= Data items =
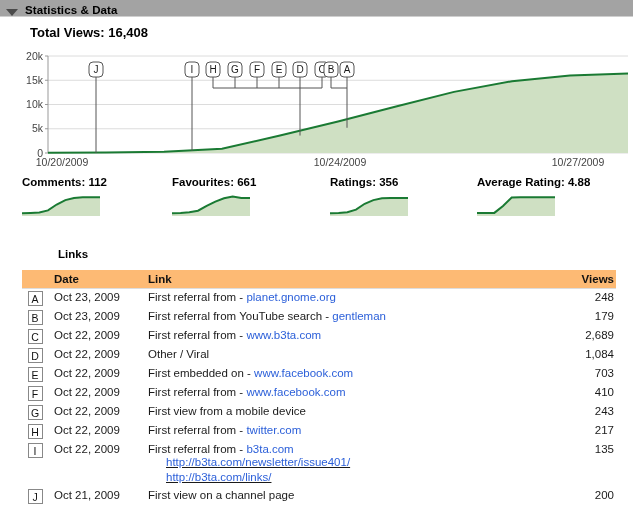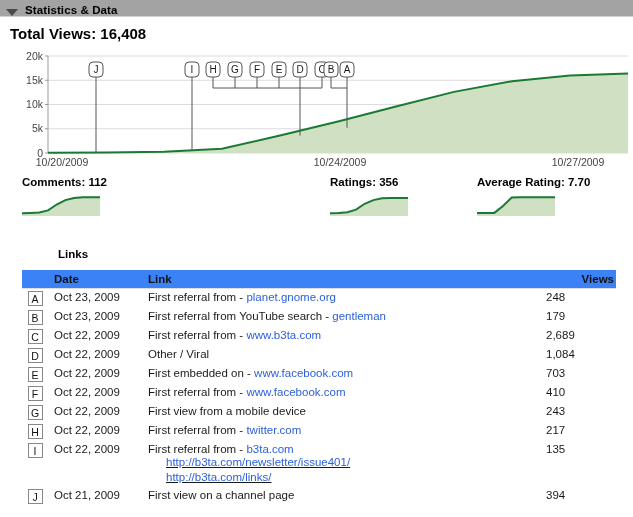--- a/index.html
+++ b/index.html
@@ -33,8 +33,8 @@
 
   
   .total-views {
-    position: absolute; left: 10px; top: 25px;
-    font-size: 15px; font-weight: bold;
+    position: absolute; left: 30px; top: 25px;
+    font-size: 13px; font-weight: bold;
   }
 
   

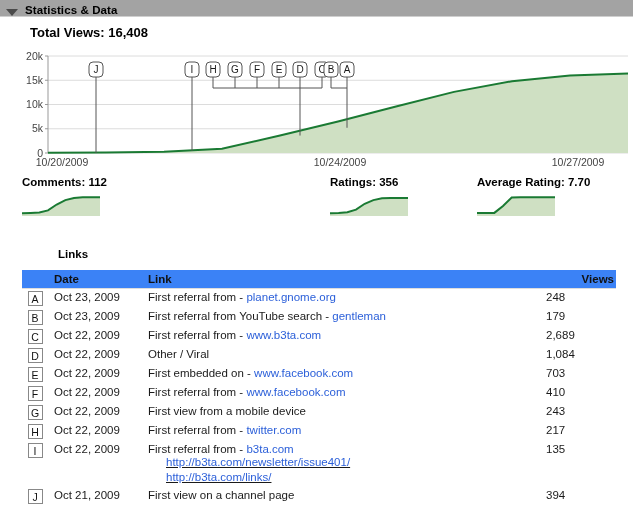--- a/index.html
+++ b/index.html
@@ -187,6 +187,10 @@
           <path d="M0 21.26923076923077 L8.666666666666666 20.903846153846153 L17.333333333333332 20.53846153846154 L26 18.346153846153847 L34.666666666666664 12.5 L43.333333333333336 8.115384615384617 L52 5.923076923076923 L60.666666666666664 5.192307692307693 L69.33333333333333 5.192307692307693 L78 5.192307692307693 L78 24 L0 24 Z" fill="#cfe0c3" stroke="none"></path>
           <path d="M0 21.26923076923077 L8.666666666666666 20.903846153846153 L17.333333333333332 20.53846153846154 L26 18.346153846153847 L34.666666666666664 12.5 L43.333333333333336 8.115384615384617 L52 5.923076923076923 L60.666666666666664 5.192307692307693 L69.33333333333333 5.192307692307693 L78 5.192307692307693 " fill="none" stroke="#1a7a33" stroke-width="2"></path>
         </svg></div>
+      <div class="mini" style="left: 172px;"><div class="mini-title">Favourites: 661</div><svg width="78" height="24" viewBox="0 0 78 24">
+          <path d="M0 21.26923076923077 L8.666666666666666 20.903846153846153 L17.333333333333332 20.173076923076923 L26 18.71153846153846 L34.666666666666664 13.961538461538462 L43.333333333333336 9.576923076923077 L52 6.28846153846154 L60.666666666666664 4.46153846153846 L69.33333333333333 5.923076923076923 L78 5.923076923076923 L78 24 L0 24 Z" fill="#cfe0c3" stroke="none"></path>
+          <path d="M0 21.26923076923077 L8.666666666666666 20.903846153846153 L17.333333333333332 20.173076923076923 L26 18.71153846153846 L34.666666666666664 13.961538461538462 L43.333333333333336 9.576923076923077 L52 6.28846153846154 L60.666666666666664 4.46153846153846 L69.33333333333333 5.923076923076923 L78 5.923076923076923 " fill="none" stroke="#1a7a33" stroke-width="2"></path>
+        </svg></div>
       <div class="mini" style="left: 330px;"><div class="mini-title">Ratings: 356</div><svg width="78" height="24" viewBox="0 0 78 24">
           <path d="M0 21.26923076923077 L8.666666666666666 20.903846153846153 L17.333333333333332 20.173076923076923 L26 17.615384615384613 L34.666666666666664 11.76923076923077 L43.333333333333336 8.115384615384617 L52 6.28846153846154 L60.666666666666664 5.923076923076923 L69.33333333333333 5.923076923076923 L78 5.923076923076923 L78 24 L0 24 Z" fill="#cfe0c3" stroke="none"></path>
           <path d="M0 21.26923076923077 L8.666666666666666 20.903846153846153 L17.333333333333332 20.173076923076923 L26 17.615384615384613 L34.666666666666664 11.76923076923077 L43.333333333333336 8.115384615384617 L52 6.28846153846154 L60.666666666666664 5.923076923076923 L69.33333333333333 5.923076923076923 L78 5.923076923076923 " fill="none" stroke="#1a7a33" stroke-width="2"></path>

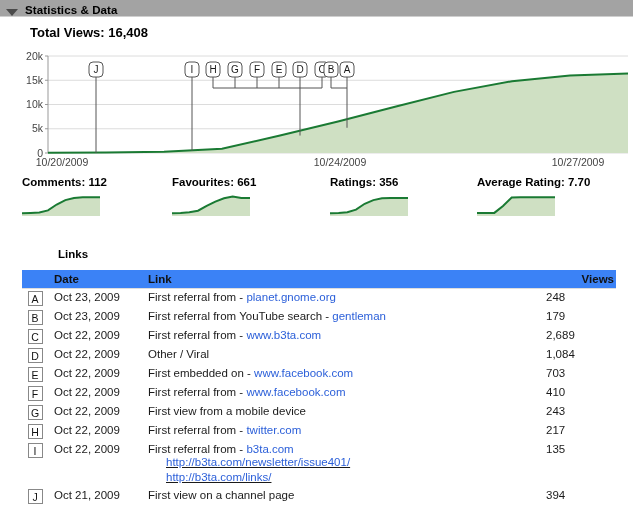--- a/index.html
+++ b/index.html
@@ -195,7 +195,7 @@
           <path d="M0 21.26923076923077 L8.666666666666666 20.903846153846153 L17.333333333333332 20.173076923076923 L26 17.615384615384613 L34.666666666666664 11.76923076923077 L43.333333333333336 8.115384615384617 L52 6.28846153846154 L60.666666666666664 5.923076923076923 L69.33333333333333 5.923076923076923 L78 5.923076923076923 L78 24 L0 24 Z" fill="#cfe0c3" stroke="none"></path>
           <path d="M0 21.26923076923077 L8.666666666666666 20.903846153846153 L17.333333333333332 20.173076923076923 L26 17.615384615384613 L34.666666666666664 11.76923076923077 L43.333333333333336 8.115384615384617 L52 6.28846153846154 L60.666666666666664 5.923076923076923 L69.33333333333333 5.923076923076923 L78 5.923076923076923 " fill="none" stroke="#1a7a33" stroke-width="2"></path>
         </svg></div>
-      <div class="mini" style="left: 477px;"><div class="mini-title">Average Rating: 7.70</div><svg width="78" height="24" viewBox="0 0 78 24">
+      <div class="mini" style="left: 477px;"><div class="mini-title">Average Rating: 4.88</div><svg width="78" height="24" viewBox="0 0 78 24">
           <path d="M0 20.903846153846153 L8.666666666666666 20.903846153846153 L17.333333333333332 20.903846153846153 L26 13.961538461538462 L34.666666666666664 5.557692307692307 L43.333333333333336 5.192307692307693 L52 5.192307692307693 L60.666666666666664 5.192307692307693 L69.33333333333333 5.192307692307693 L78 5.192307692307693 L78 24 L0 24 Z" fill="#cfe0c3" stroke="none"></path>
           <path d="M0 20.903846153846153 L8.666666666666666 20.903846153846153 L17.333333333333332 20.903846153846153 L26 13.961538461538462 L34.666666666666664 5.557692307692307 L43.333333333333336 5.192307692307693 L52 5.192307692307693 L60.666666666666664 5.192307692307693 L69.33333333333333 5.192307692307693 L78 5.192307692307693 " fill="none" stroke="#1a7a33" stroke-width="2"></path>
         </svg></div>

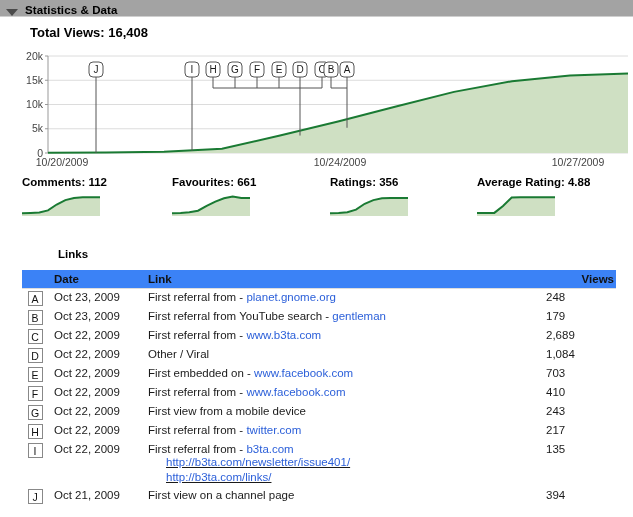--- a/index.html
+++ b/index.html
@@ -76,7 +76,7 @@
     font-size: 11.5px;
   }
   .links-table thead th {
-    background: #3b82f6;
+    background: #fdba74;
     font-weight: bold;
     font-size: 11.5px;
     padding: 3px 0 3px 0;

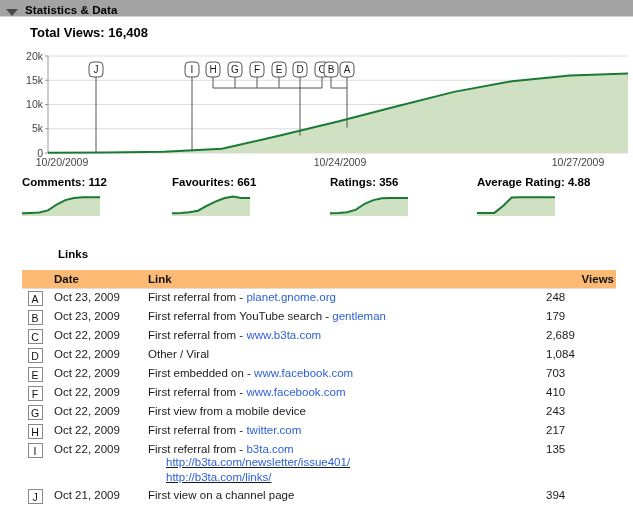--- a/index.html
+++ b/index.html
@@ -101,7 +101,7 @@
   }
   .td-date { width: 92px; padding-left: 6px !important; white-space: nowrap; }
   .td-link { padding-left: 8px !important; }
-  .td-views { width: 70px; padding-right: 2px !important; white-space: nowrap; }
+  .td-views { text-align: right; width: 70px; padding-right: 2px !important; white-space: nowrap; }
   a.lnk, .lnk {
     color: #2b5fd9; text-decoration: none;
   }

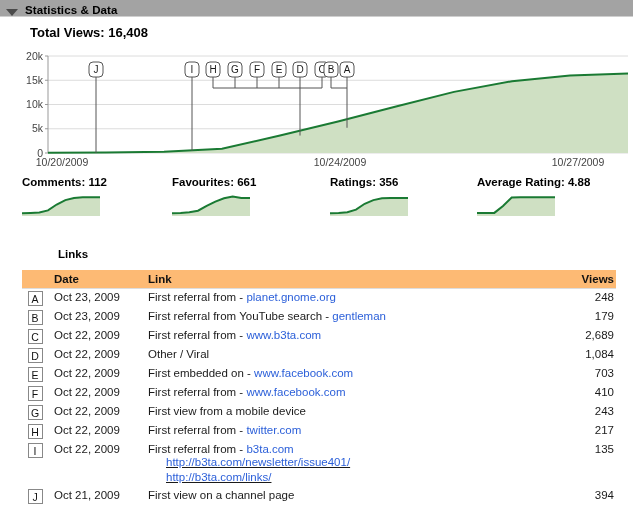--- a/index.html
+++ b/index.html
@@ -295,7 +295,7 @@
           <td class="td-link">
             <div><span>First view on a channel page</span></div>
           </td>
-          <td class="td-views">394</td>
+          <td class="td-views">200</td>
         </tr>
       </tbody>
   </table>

= How to complete this task =
Word for word, restate all of the entries above and leave each picture out.

= Solution below =
--- a/index.html
+++ b/index.html
@@ -33,8 +33,8 @@
 
   
   .total-views {
-    position: absolute; left: 10px; top: 25px;
-    font-size: 15px; font-weight: bold;
+    position: absolute; left: 30px; top: 25px;
+    font-size: 13px; font-weight: bold;
   }
 
   

--- a/index.html
+++ b/index.html
@@ -187,6 +187,10 @@
           <path d="M0 21.26923076923077 L8.666666666666666 20.903846153846153 L17.333333333333332 20.53846153846154 L26 18.346153846153847 L34.666666666666664 12.5 L43.333333333333336 8.115384615384617 L52 5.923076923076923 L60.666666666666664 5.192307692307693 L69.33333333333333 5.192307692307693 L78 5.192307692307693 L78 24 L0 24 Z" fill="#cfe0c3" stroke="none"></path>
           <path d="M0 21.26923076923077 L8.666666666666666 20.903846153846153 L17.333333333333332 20.53846153846154 L26 18.346153846153847 L34.666666666666664 12.5 L43.333333333333336 8.115384615384617 L52 5.923076923076923 L60.666666666666664 5.192307692307693 L69.33333333333333 5.192307692307693 L78 5.192307692307693 " fill="none" stroke="#1a7a33" stroke-width="2"></path>
         </svg></div>
+      <div class="mini" style="left: 172px;"><div class="mini-title">Favourites: 661</div><svg width="78" height="24" viewBox="0 0 78 24">
+          <path d="M0 21.26923076923077 L8.666666666666666 20.903846153846153 L17.333333333333332 20.173076923076923 L26 18.71153846153846 L34.666666666666664 13.961538461538462 L43.333333333333336 9.576923076923077 L52 6.28846153846154 L60.666666666666664 4.46153846153846 L69.33333333333333 5.923076923076923 L78 5.923076923076923 L78 24 L0 24 Z" fill="#cfe0c3" stroke="none"></path>
+          <path d="M0 21.26923076923077 L8.666666666666666 20.903846153846153 L17.333333333333332 20.173076923076923 L26 18.71153846153846 L34.666666666666664 13.961538461538462 L43.333333333333336 9.576923076923077 L52 6.28846153846154 L60.666666666666664 4.46153846153846 L69.33333333333333 5.923076923076923 L78 5.923076923076923 " fill="none" stroke="#1a7a33" stroke-width="2"></path>
+        </svg></div>
       <div class="mini" style="left: 330px;"><div class="mini-title">Ratings: 356</div><svg width="78" height="24" viewBox="0 0 78 24">
           <path d="M0 21.26923076923077 L8.666666666666666 20.903846153846153 L17.333333333333332 20.173076923076923 L26 17.615384615384613 L34.666666666666664 11.76923076923077 L43.333333333333336 8.115384615384617 L52 6.28846153846154 L60.666666666666664 5.923076923076923 L69.33333333333333 5.923076923076923 L78 5.923076923076923 L78 24 L0 24 Z" fill="#cfe0c3" stroke="none"></path>
           <path d="M0 21.26923076923077 L8.666666666666666 20.903846153846153 L17.333333333333332 20.173076923076923 L26 17.615384615384613 L34.666666666666664 11.76923076923077 L43.333333333333336 8.115384615384617 L52 6.28846153846154 L60.666666666666664 5.923076923076923 L69.33333333333333 5.923076923076923 L78 5.923076923076923 " fill="none" stroke="#1a7a33" stroke-width="2"></path>

--- a/index.html
+++ b/index.html
@@ -195,7 +195,7 @@
           <path d="M0 21.26923076923077 L8.666666666666666 20.903846153846153 L17.333333333333332 20.173076923076923 L26 17.615384615384613 L34.666666666666664 11.76923076923077 L43.333333333333336 8.115384615384617 L52 6.28846153846154 L60.666666666666664 5.923076923076923 L69.33333333333333 5.923076923076923 L78 5.923076923076923 L78 24 L0 24 Z" fill="#cfe0c3" stroke="none"></path>
           <path d="M0 21.26923076923077 L8.666666666666666 20.903846153846153 L17.333333333333332 20.173076923076923 L26 17.615384615384613 L34.666666666666664 11.76923076923077 L43.333333333333336 8.115384615384617 L52 6.28846153846154 L60.666666666666664 5.923076923076923 L69.33333333333333 5.923076923076923 L78 5.923076923076923 " fill="none" stroke="#1a7a33" stroke-width="2"></path>
         </svg></div>
-      <div class="mini" style="left: 477px;"><div class="mini-title">Average Rating: 7.70</div><svg width="78" height="24" viewBox="0 0 78 24">
+      <div class="mini" style="left: 477px;"><div class="mini-title">Average Rating: 4.88</div><svg width="78" height="24" viewBox="0 0 78 24">
           <path d="M0 20.903846153846153 L8.666666666666666 20.903846153846153 L17.333333333333332 20.903846153846153 L26 13.961538461538462 L34.666666666666664 5.557692307692307 L43.333333333333336 5.192307692307693 L52 5.192307692307693 L60.666666666666664 5.192307692307693 L69.33333333333333 5.192307692307693 L78 5.192307692307693 L78 24 L0 24 Z" fill="#cfe0c3" stroke="none"></path>
           <path d="M0 20.903846153846153 L8.666666666666666 20.903846153846153 L17.333333333333332 20.903846153846153 L26 13.961538461538462 L34.666666666666664 5.557692307692307 L43.333333333333336 5.192307692307693 L52 5.192307692307693 L60.666666666666664 5.192307692307693 L69.33333333333333 5.192307692307693 L78 5.192307692307693 " fill="none" stroke="#1a7a33" stroke-width="2"></path>
         </svg></div>

--- a/index.html
+++ b/index.html
@@ -76,7 +76,7 @@
     font-size: 11.5px;
   }
   .links-table thead th {
-    background: #3b82f6;
+    background: #fdba74;
     font-weight: bold;
     font-size: 11.5px;
     padding: 3px 0 3px 0;

--- a/index.html
+++ b/index.html
@@ -101,7 +101,7 @@
   }
   .td-date { width: 92px; padding-left: 6px !important; white-space: nowrap; }
   .td-link { padding-left: 8px !important; }
-  .td-views { width: 70px; padding-right: 2px !important; white-space: nowrap; }
+  .td-views { text-align: right; width: 70px; padding-right: 2px !important; white-space: nowrap; }
   a.lnk, .lnk {
     color: #2b5fd9; text-decoration: none;
   }

--- a/index.html
+++ b/index.html
@@ -295,7 +295,7 @@
           <td class="td-link">
             <div><span>First view on a channel page</span></div>
           </td>
-          <td class="td-views">394</td>
+          <td class="td-views">200</td>
         </tr>
       </tbody>
   </table>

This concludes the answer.